One rider ended up falling way back, and it was just him and me the last several miles to the finish. We talked on and off along the way, and I gave him words of encouragement. Soon after we re-entered Devens, I noticed a state trooper approaching from the opposite direction. He turned on his blues and pulled me over – to check in with me and make sure this was the last rider. I had a split second of fear, as we all do when we see those lights turn on, but there was no problem. In fact, he gave us a police escort the rest of the way to the finish, blocking the last major road we had to cross so we could get through without stopping. The last rider’s friends, who I’d also seen a lot of throughout the day, were waiting at the finish for him. All of them thanked me for my help and shook my hand. Word got back to us through Kate that the state trooper had also spoken highly of the motorcycle crew to the event organizer, and said they should do whatever it takes to get us back next year.
Despite the generally excellent track my APRS station gave me (except around the Wachusett Reservoir, which I know is a poor coverage area), it really didn’t end up helping that much, mainly because net control didn’t put it to good use, by their own admission.
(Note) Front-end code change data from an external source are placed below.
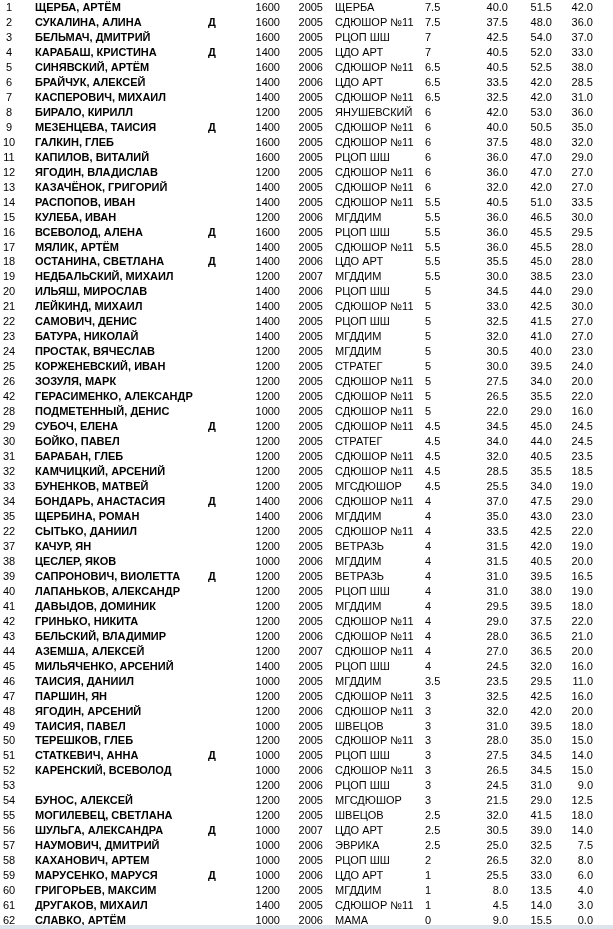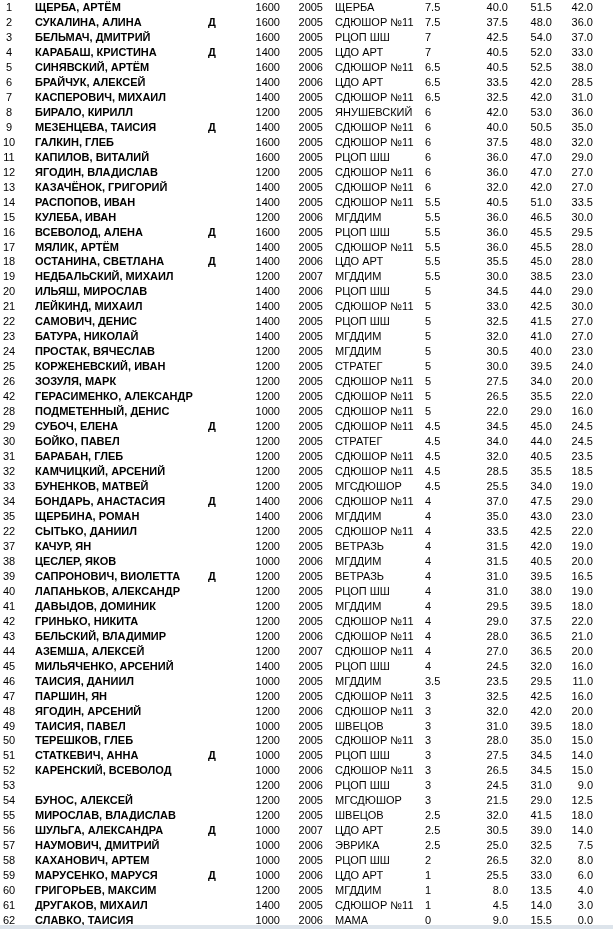--- a/index.html
+++ b/index.html
@@ -688,7 +688,7 @@
     </div>
       <div class="row">
       <span class="c c-rank">55</span>
-      <span class="c c-name">МИРОСЛАВ, ВЛАДИСЛАВ</span>
+      <span class="c c-name">МОГИЛЕВЕЦ, СВЕТЛАНА</span>
       <span class="c c-gender"></span>
       <span class="c c-rating">1200</span>
       <span class="c c-year">2005</span>

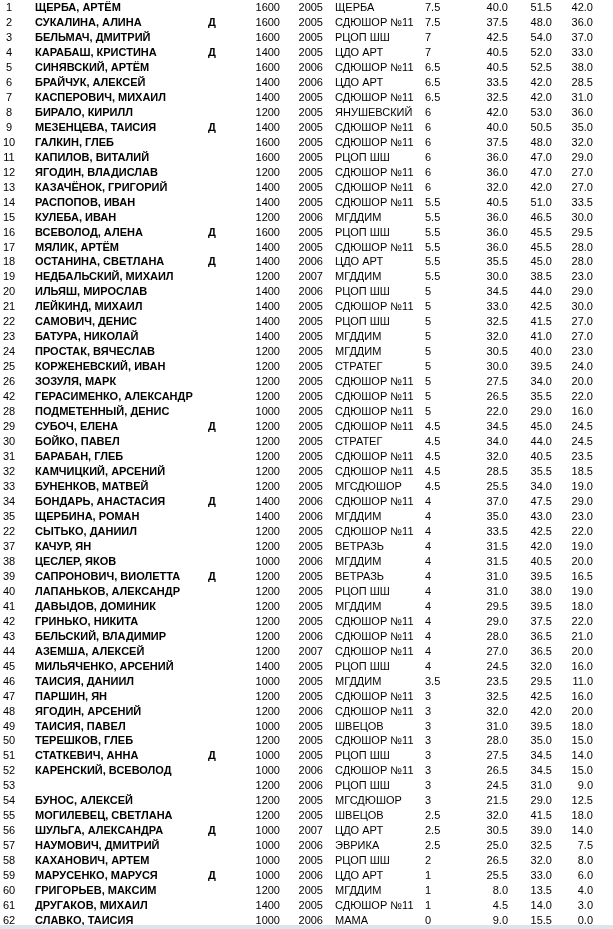--- a/index.html
+++ b/index.html
@@ -772,7 +772,7 @@
     </div>
       <div class="row">
       <span class="c c-rank">62</span>
-      <span class="c c-name">СЛАВКО, ТАИСИЯ</span>
+      <span class="c c-name">СЛАВКО, АРТЁМ</span>
       <span class="c c-gender"></span>
       <span class="c c-rating">1000</span>
       <span class="c c-year">2006</span>

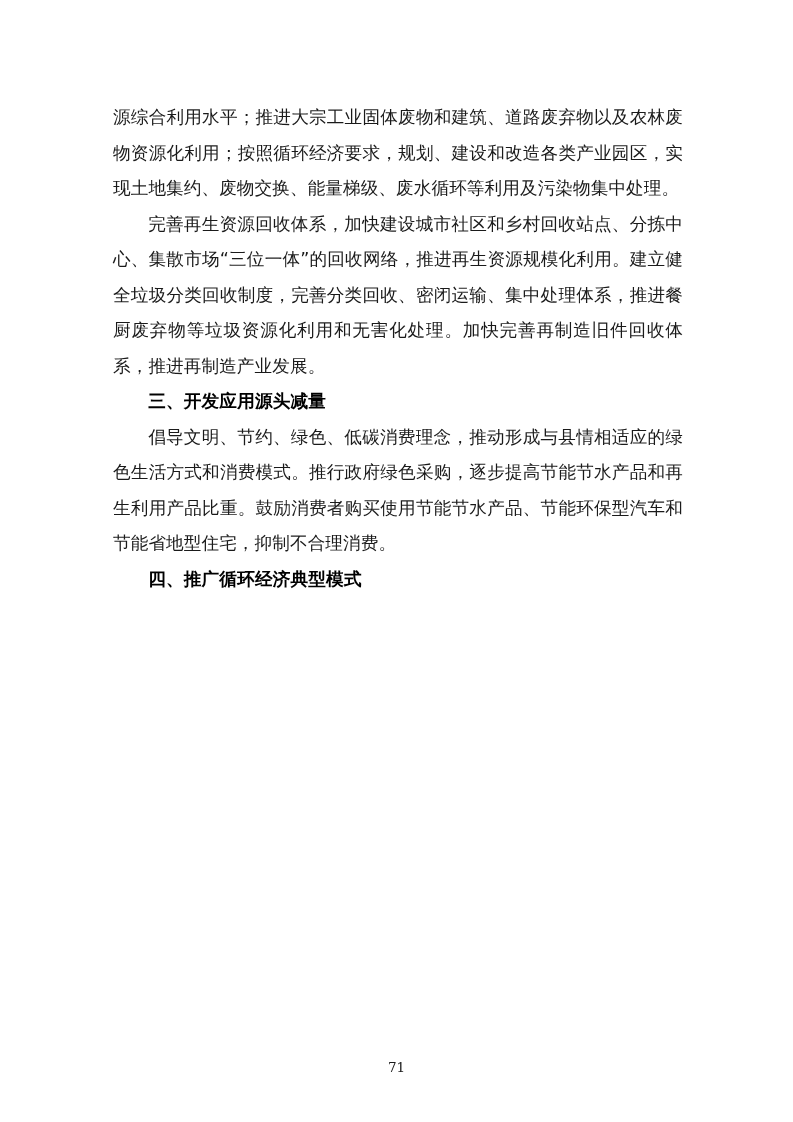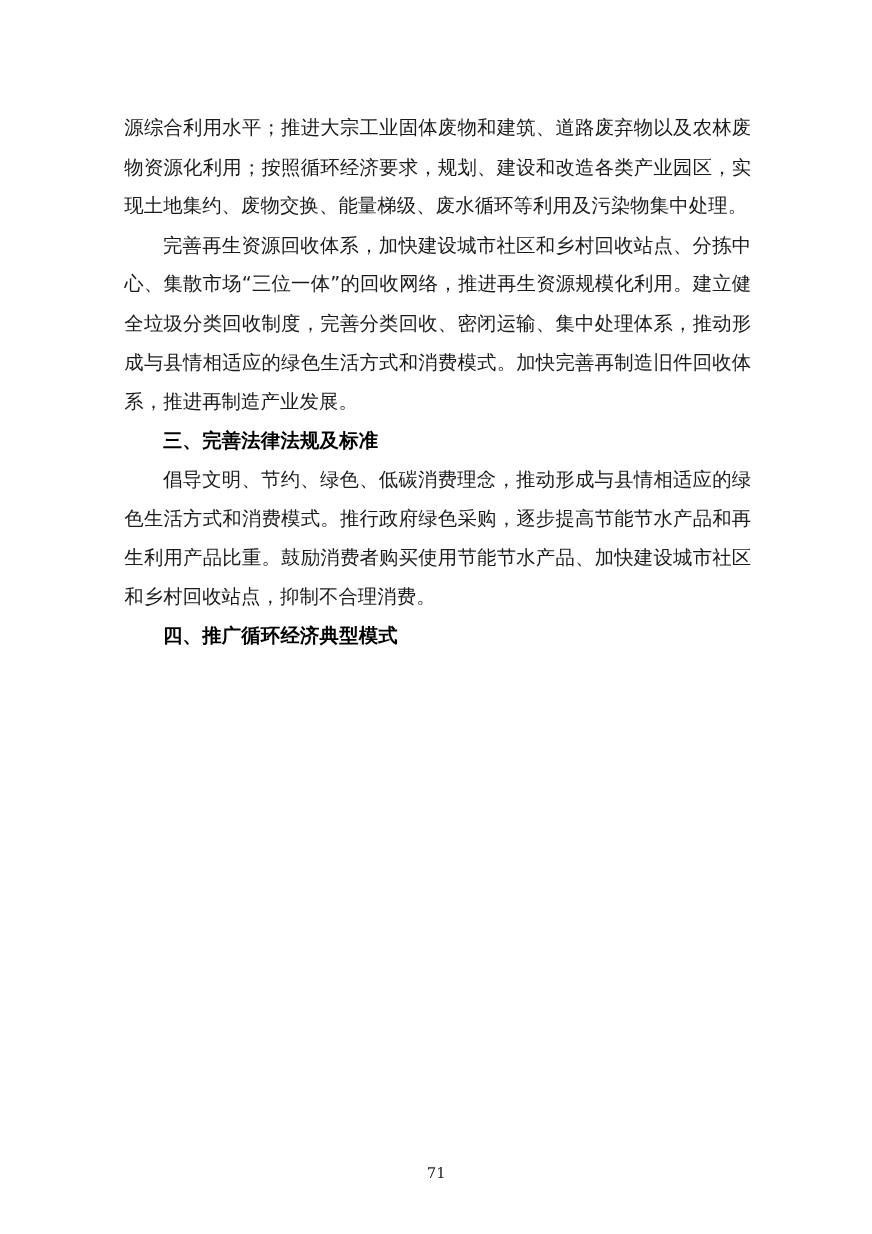--- a/index.html
+++ b/index.html
@@ -73,7 +73,7 @@
     <p class="body-para">源综合利用水平；推进大宗工业固体废物和建筑、道路废弃物以及农林废物资源化利用；按照循环经济要求，规划、建设和改造各类产业园区，实现土地集约、废物交换、能量梯级、废水循环等利用及污染物集中处理。</p>
 
 
-    <p class="body-para indent">完善再生资源回收体系，加快建设城市社区和乡村回收站点、分拣中心、集散市场“三位一体”的回收网络，推进再生资源规模化利用。建立健全垃圾分类回收制度，完善分类回收、密闭运输、集中处理体系，推动形成与县情相适应的绿色生活方式和消费模式。加快完善再制造旧件回收体系，推进再制造产业发展。</p>
+    <p class="body-para indent">完善再生资源回收体系，加快建设城市社区和乡村回收站点、分拣中心、集散市场“三位一体”的回收网络，推进再生资源规模化利用。建立健全垃圾分类回收制度，完善分类回收、密闭运输、集中处理体系，推进餐厨废弃物等垃圾资源化利用和无害化处理。加快完善再制造旧件回收体系，推进再制造产业发展。</p>
 
     <h2 class="section-heading">三、完善法律法规及标准</h2>
 

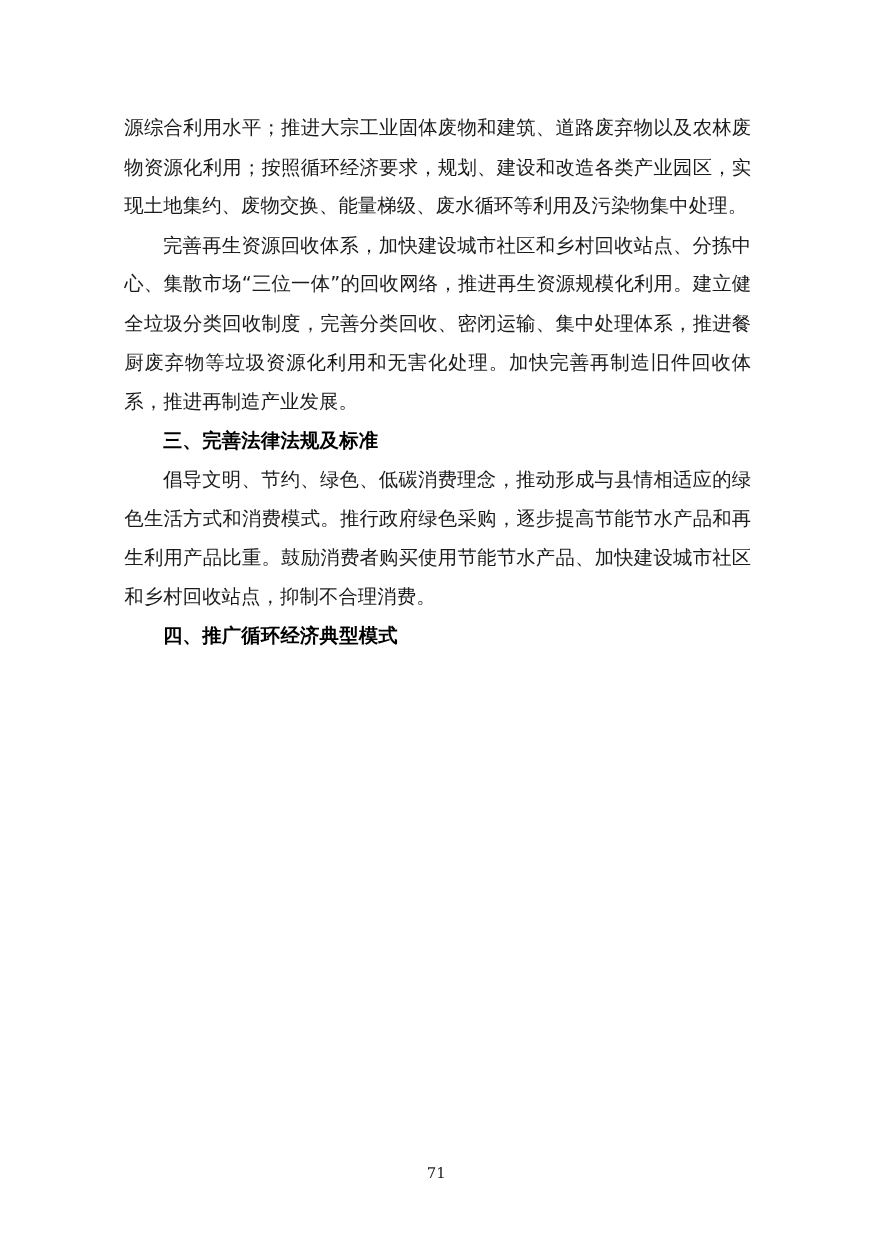--- a/index.html
+++ b/index.html
@@ -75,7 +75,7 @@
 
     <p class="body-para indent">完善再生资源回收体系，加快建设城市社区和乡村回收站点、分拣中心、集散市场“三位一体”的回收网络，推进再生资源规模化利用。建立健全垃圾分类回收制度，完善分类回收、密闭运输、集中处理体系，推进餐厨废弃物等垃圾资源化利用和无害化处理。加快完善再制造旧件回收体系，推进再制造产业发展。</p>
 
-    <h2 class="section-heading">三、完善法律法规及标准</h2>
+    <h2 class="section-heading">三、开发应用源头减量</h2>
 
     <p class="body-para indent">倡导文明、节约、绿色、低碳消费理念，推动形成与县情相适应的绿色生活方式和消费模式。推行政府绿色采购，逐步提高节能节水产品和再生利用产品比重。鼓励消费者购买使用节能节水产品、加快建设城市社区和乡村回收站点，抑制不合理消费。</p>
 

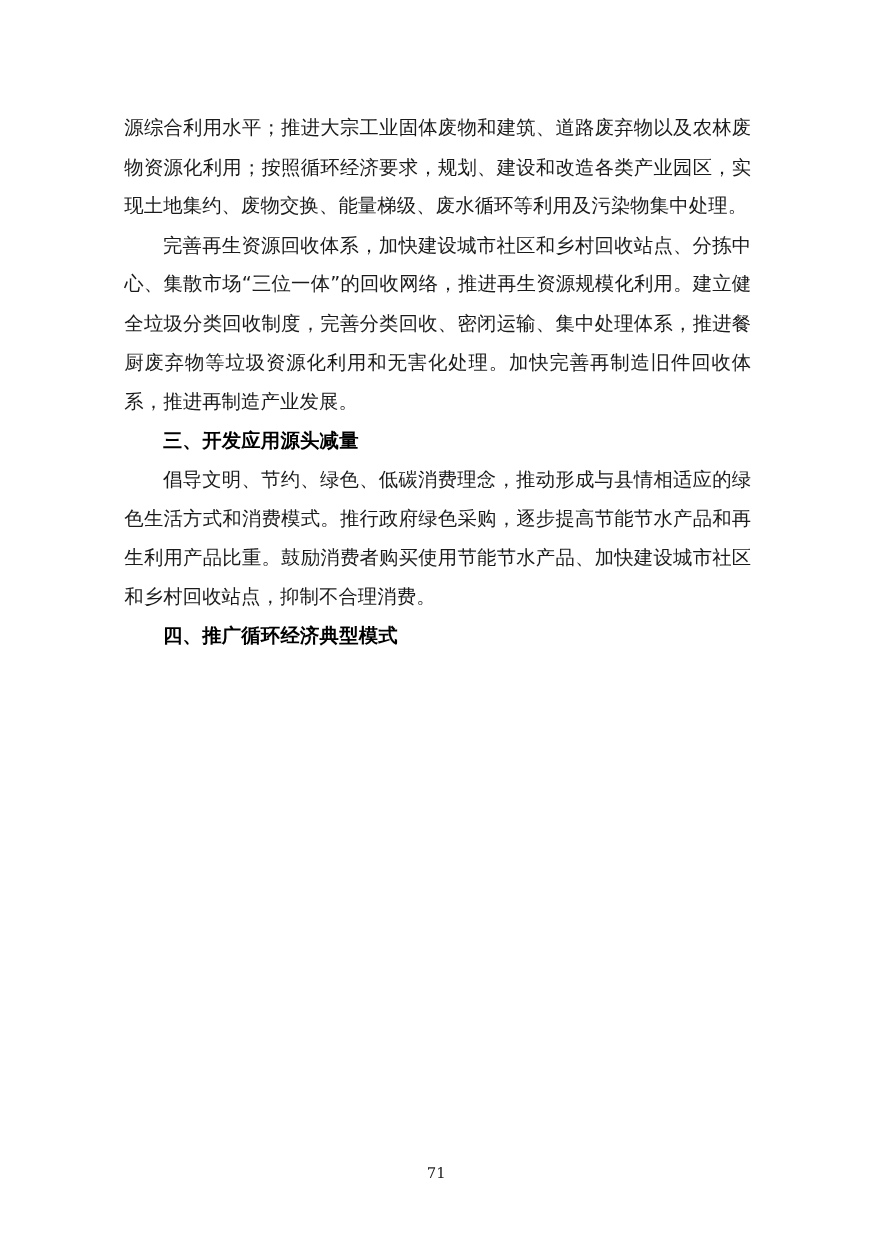--- a/index.html
+++ b/index.html
@@ -77,7 +77,7 @@
 
     <h2 class="section-heading">三、开发应用源头减量</h2>
 
-    <p class="body-para indent">倡导文明、节约、绿色、低碳消费理念，推动形成与县情相适应的绿色生活方式和消费模式。推行政府绿色采购，逐步提高节能节水产品和再生利用产品比重。鼓励消费者购买使用节能节水产品、加快建设城市社区和乡村回收站点，抑制不合理消费。</p>
+    <p class="body-para indent">倡导文明、节约、绿色、低碳消费理念，推动形成与县情相适应的绿色生活方式和消费模式。推行政府绿色采购，逐步提高节能节水产品和再生利用产品比重。鼓励消费者购买使用节能节水产品、节能环保型汽车和节能省地型住宅，抑制不合理消费。</p>
 
     <h2 class="section-heading">四、推广循环经济典型模式</h2>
If the trooper had known they could track me this way, he wouldn’t have had to come back looking for us. So, in the future, it would probably work better if I just keep the microphone plugged in and call into the net by voice rather than use APRS.
Scheduling permitting, I’d do this again, but both my bike and I would prefer to be one of the bikes riding up and down the group of cyclists rather than sitting at the rear all day. I was more worn out after 100 miles of slow riding than I was after 400 miles of Trans Canada Highway. But no regrets – it was a good time, and for a good cause.